A new report from the Commonwealth Fund shows that affordability and out-of-pocket costs have worsened nationally, which will only be exacerbated by the pandemic.

DENVER — Colorado ranked No. 6 in the U.S. in overall health system performance, according to a new health scorecard looking at health care across the U.S.

The “Scorecard on State Health System Performance” from the Commonwealth Fund aims to identify health care deficiencies that could be made worse by the Covid-19 pandemic.

Colorado just missed the Top 5 performers, which include Hawaii, Massachusetts, Minnesota, Iowa and Connecticut.

The scorecard uses the most currently available data to assess all 50 states and Washington, D.C. on 49 health care measures covering access, quality, service use, costs of care, health outcomes and income-based health care disparities.

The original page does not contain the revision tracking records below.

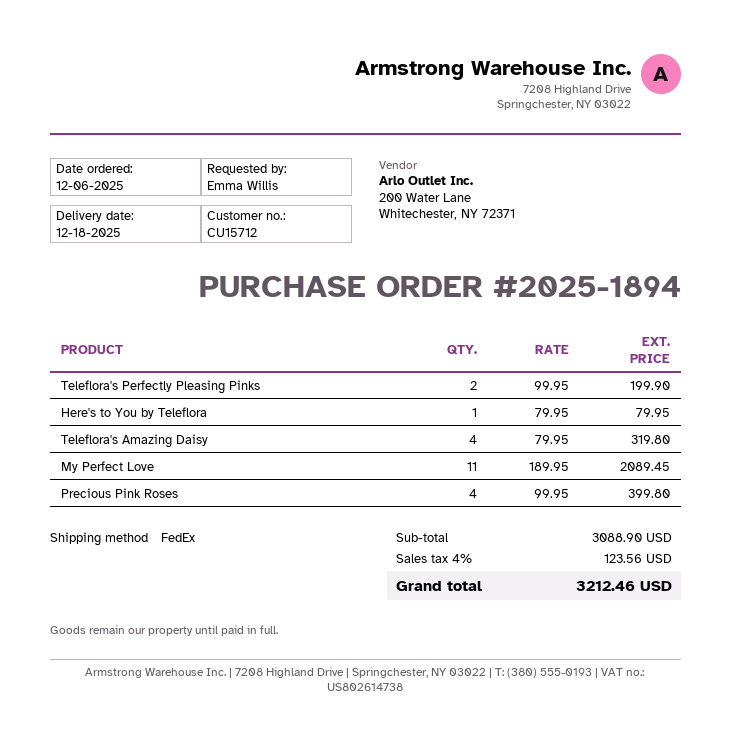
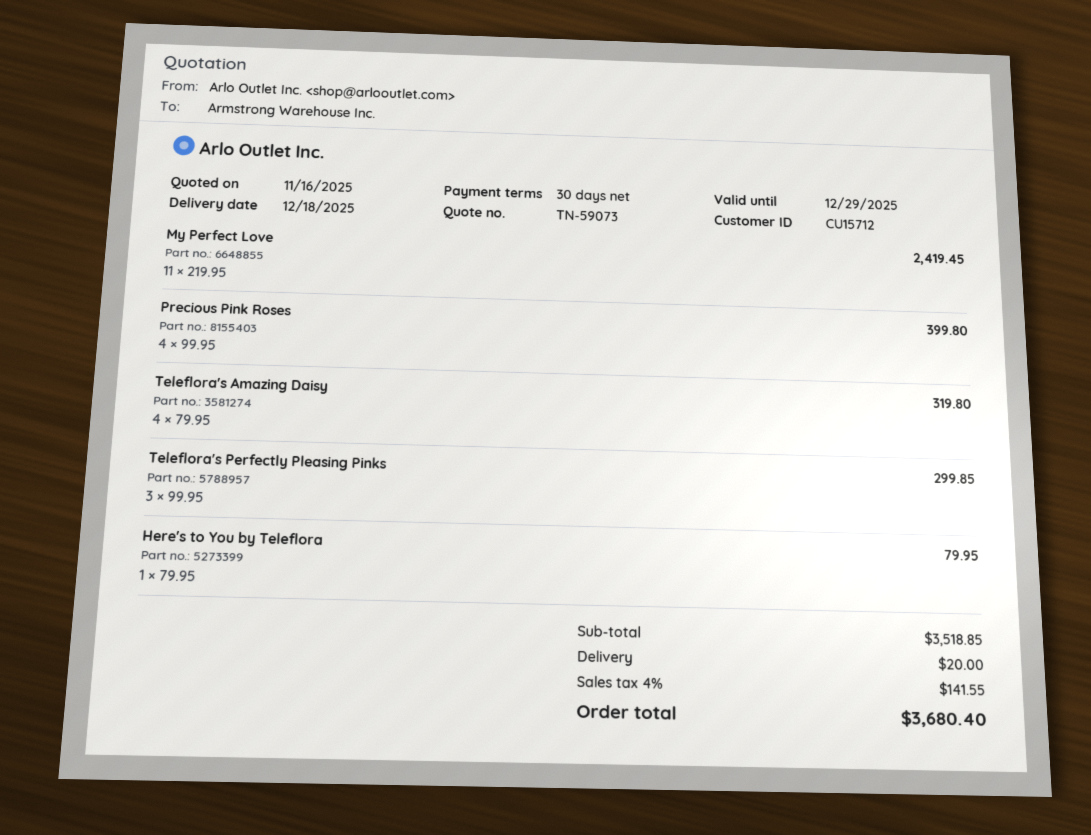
Teleflora's Perfectly Pleasing Pinks: 2 x 99.95 = 199.90 -> 3 x 99.95 = 299.85
My Perfect Love: 11 x 189.95 = 2089.45 -> 11 x 219.95 = 2419.45
subtotal: 3088.90 -> 3518.85
shipping: none -> 20.00
tax: 4% = 123.56 -> 4% = 141.55
total: 3212.46 -> 3680.40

Specifically, those indicators were broken into categories. Those categories were “Access and Affordability,” which included things like rates of insurance coverage. “Prevention and Treatment” included measures like preventative care and mental health care. “Potentially Avoidable Hospital Use and Cost” included reducing emergency department use through effective care and per-person spending among Medicare beneficiaries and working-age adults. Another category, “Healthy Lives,” includes measures of health status, premature death and state public health funding. States were also ranked on income disparity and how health outcomes differed between low-income populations and higher-income populations.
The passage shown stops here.